§ **Task to complete**
All lines below must be repeated exactly, with the pictures omitted.

Recorded data:

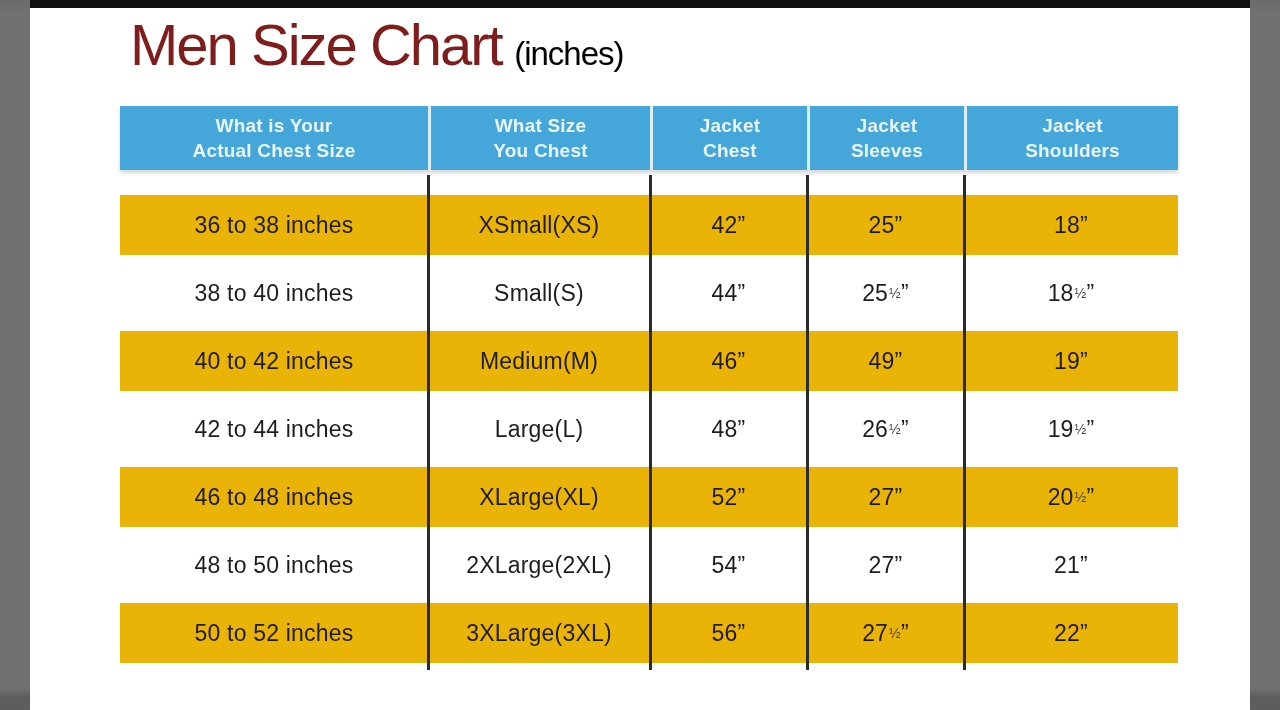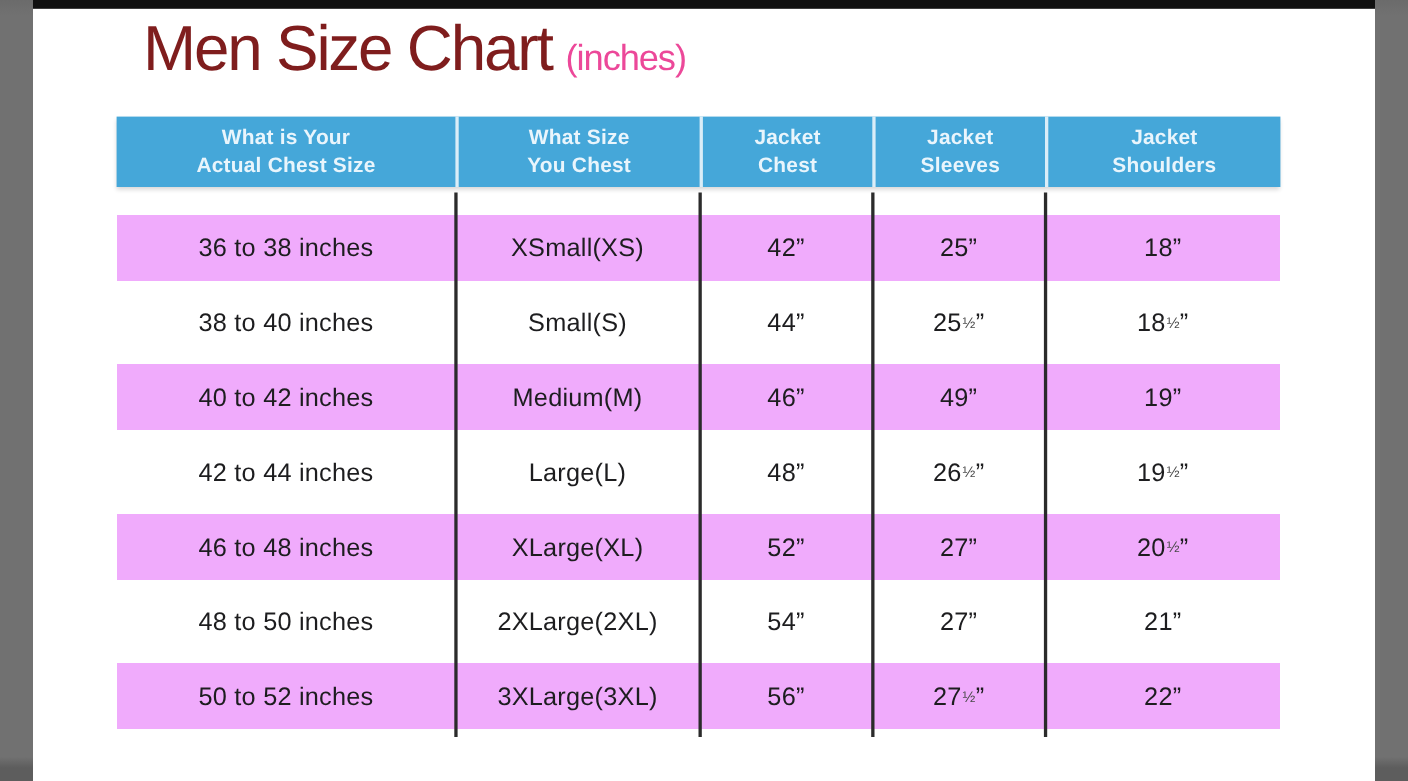"(inches)" .title-suffix { color: #ec4899 -> #000000 }
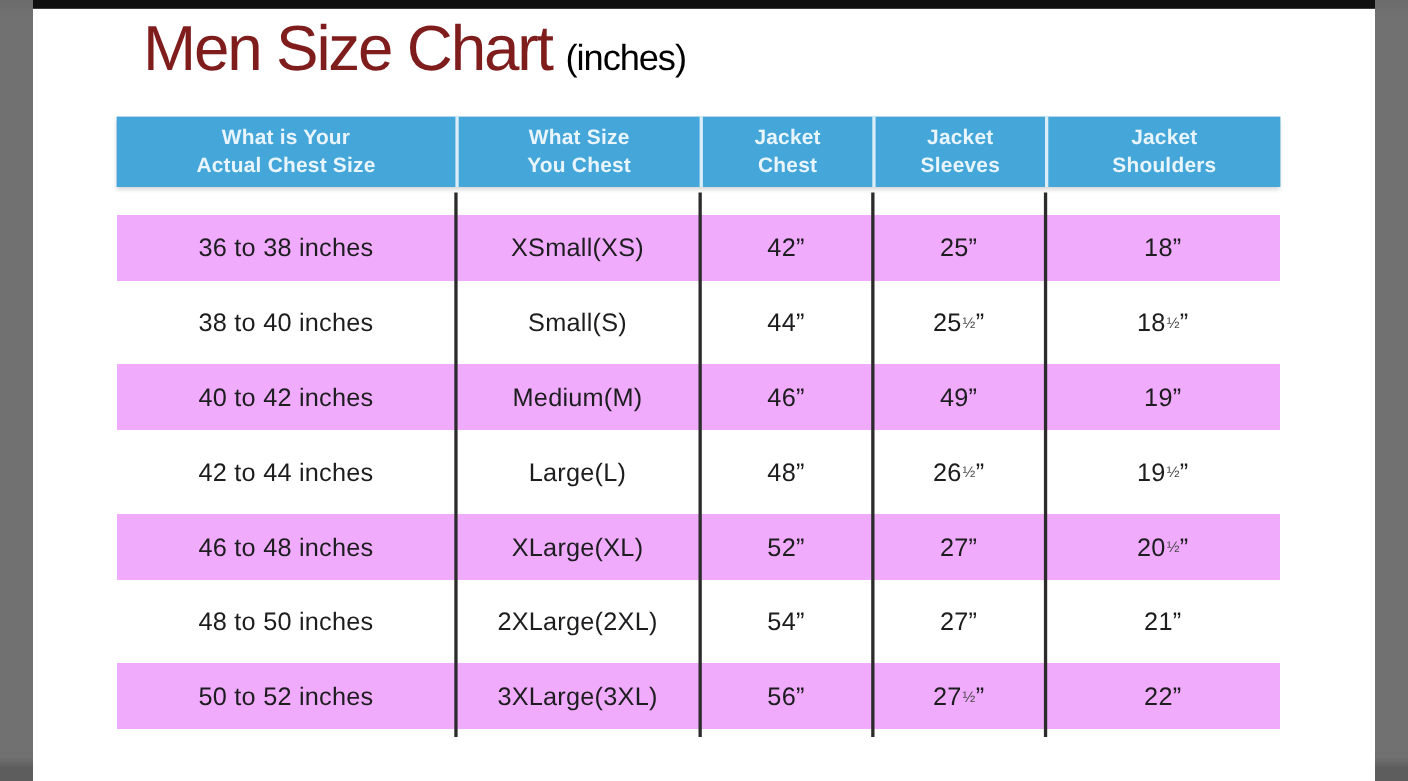"What is Your" .size-table { left: 76px -> 90px }
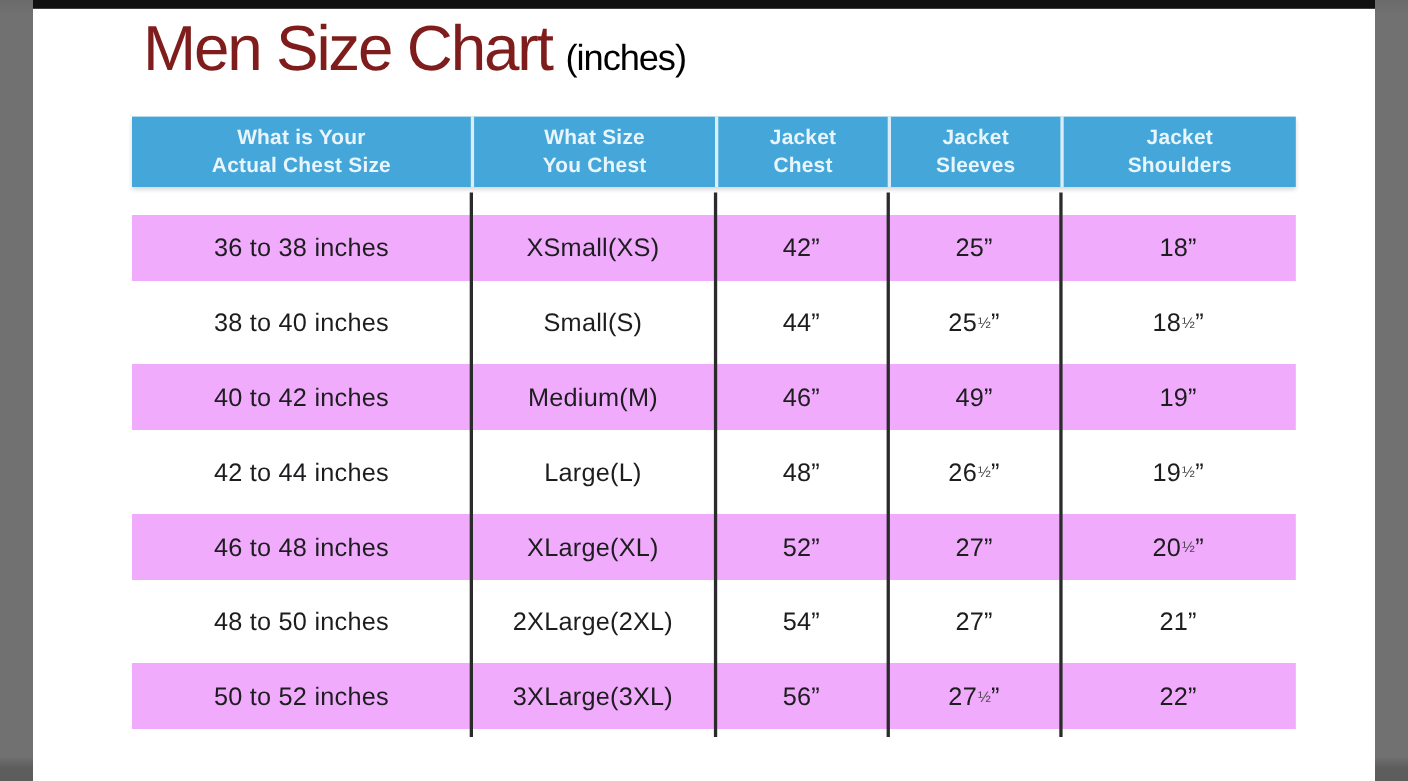"36 to 38 inches" .trow.alt { background: #f0abfc -> #eab308 }
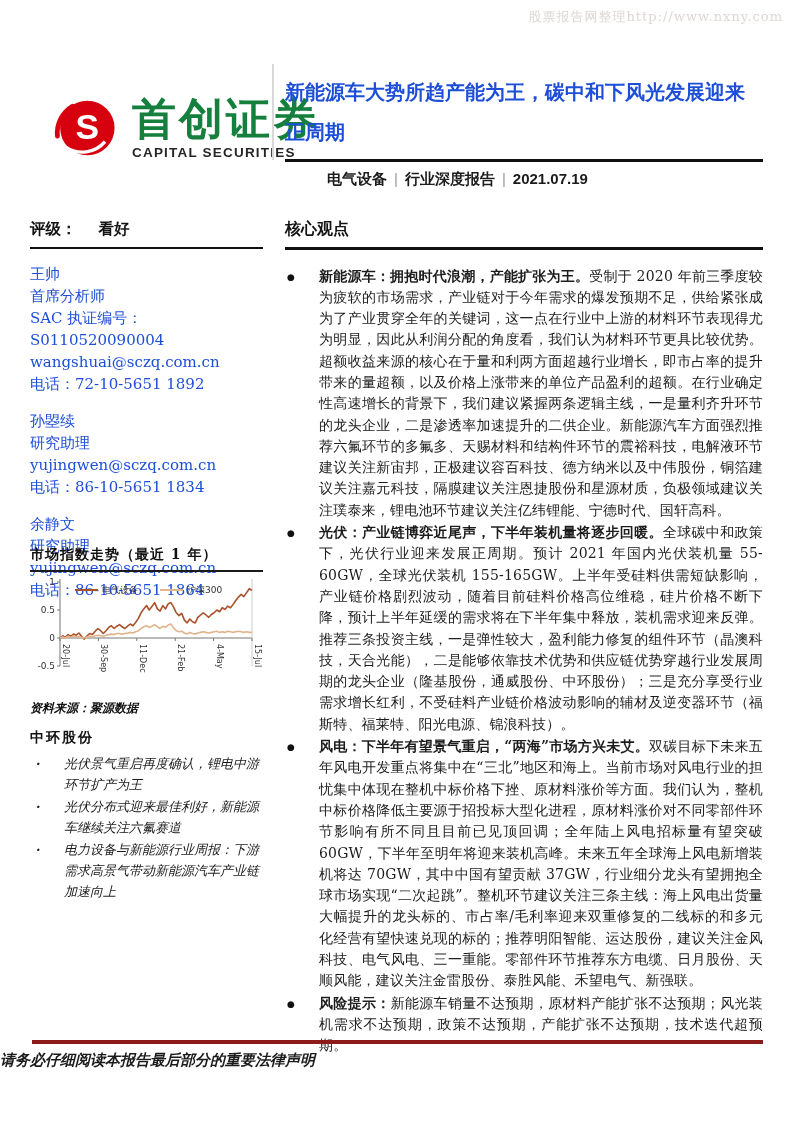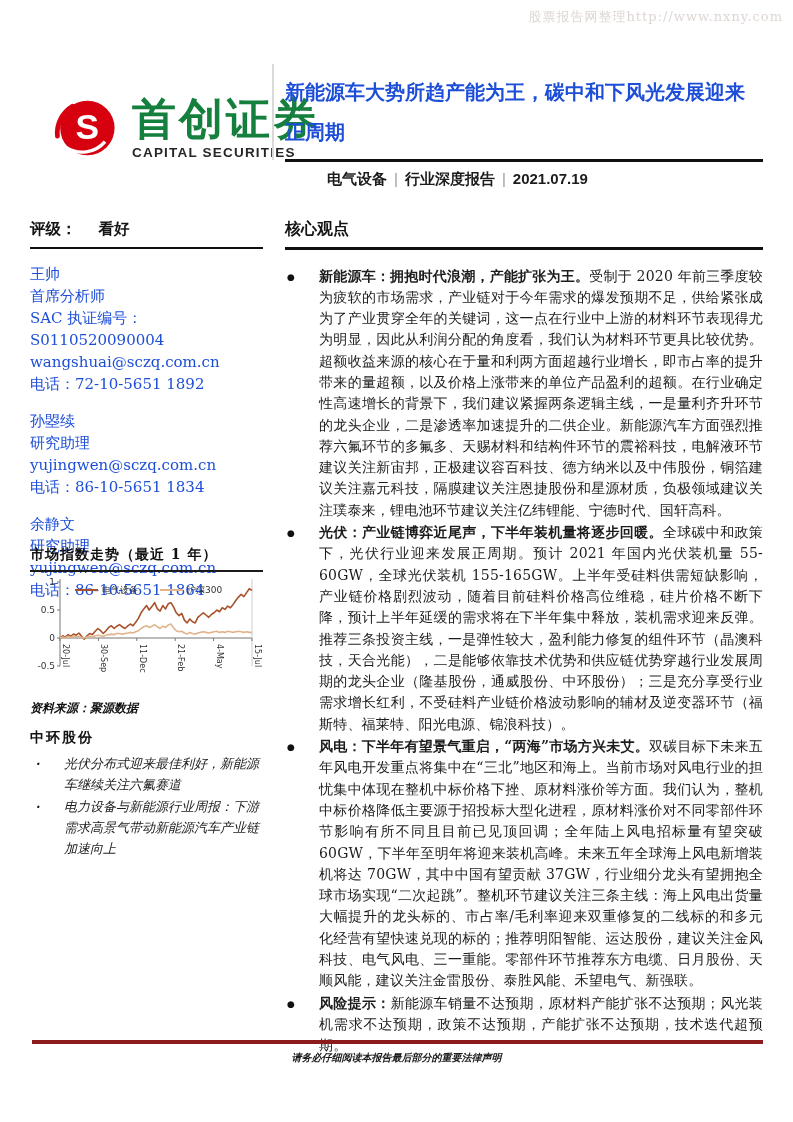"光伏景气重启再度确认，锂电中游环节扩产为王" li { html: none -> <li>光伏景气重启再度确认，锂电中游环节扩产为王</li> }
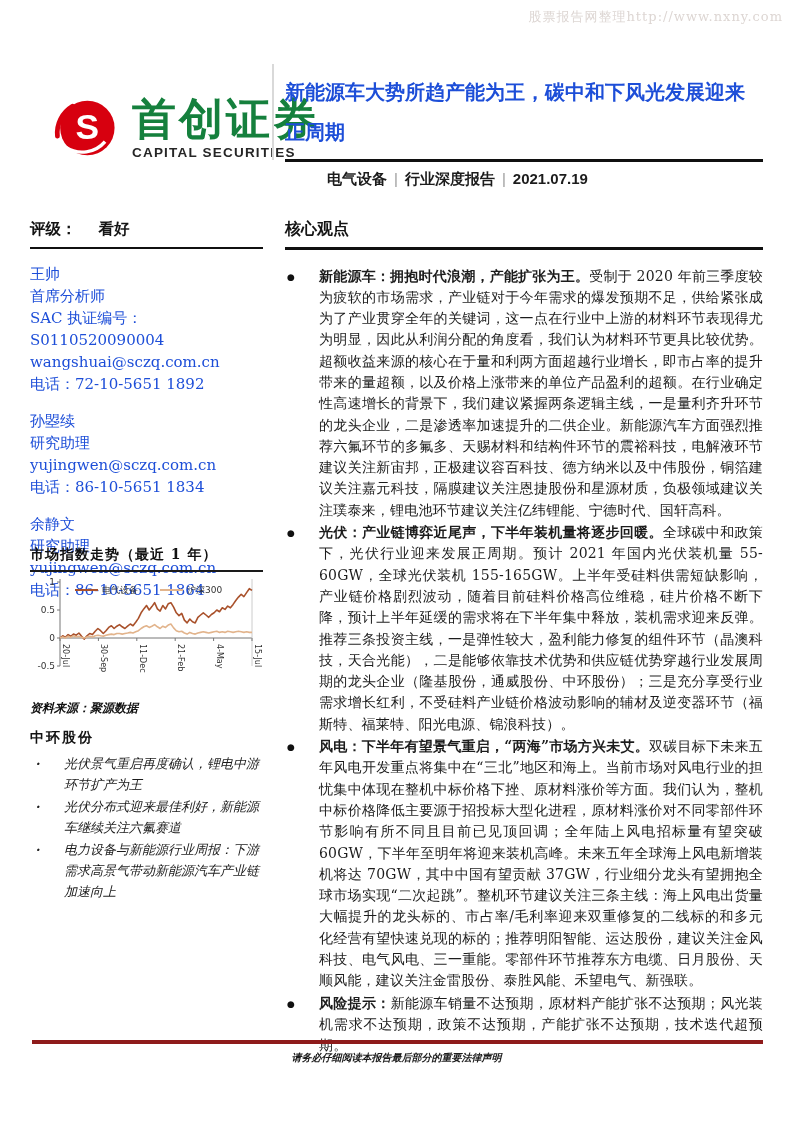"请务必仔细阅读本报告最后部分的重要法律声明" .footer-text { font-size: 10px -> 15px; text-align: center -> left }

§ **Answer to this task**
"(inches)" .title-suffix { color: #ec4899 -> #000000 }
"What is Your" .size-table { left: 76px -> 90px }
"36 to 38 inches" .trow.alt { background: #f0abfc -> #eab308 }
"光伏景气重启再度确认，锂电中游环节扩产为王" li { html: none -> <li>光伏景气重启再度确认，锂电中游环节扩产为王</li> }
"请务必仔细阅读本报告最后部分的重要法律声明" .footer-text { font-size: 10px -> 15px; text-align: center -> left }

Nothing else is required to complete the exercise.